- _Required action_
Give back each line of the material that contains the word "Harvest".

- _Records for the exercise_
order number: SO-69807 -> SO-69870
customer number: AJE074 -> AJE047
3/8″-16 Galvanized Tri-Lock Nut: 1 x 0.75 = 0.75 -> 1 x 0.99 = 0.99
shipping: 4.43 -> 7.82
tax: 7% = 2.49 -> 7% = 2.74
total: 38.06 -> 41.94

==

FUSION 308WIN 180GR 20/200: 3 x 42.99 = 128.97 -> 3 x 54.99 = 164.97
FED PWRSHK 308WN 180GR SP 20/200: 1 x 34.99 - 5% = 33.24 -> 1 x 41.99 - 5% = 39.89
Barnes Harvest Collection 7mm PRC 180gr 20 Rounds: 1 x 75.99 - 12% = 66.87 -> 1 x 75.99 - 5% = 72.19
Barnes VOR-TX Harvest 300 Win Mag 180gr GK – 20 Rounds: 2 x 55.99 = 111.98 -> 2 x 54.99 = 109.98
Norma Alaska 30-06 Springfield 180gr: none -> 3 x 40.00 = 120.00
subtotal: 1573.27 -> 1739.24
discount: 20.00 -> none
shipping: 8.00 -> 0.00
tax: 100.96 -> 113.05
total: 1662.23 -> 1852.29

- _Answer section_
Barnes Harvest Collection 7mm PRC 180gr 20 Rounds: 1 x 75.99 - 12% = 66.87 -> 1 x 75.99 - 5% = 72.19
Barnes VOR-TX Harvest 300 Win Mag 180gr GK – 20 Rounds: 2 x 55.99 = 111.98 -> 2 x 54.99 = 109.98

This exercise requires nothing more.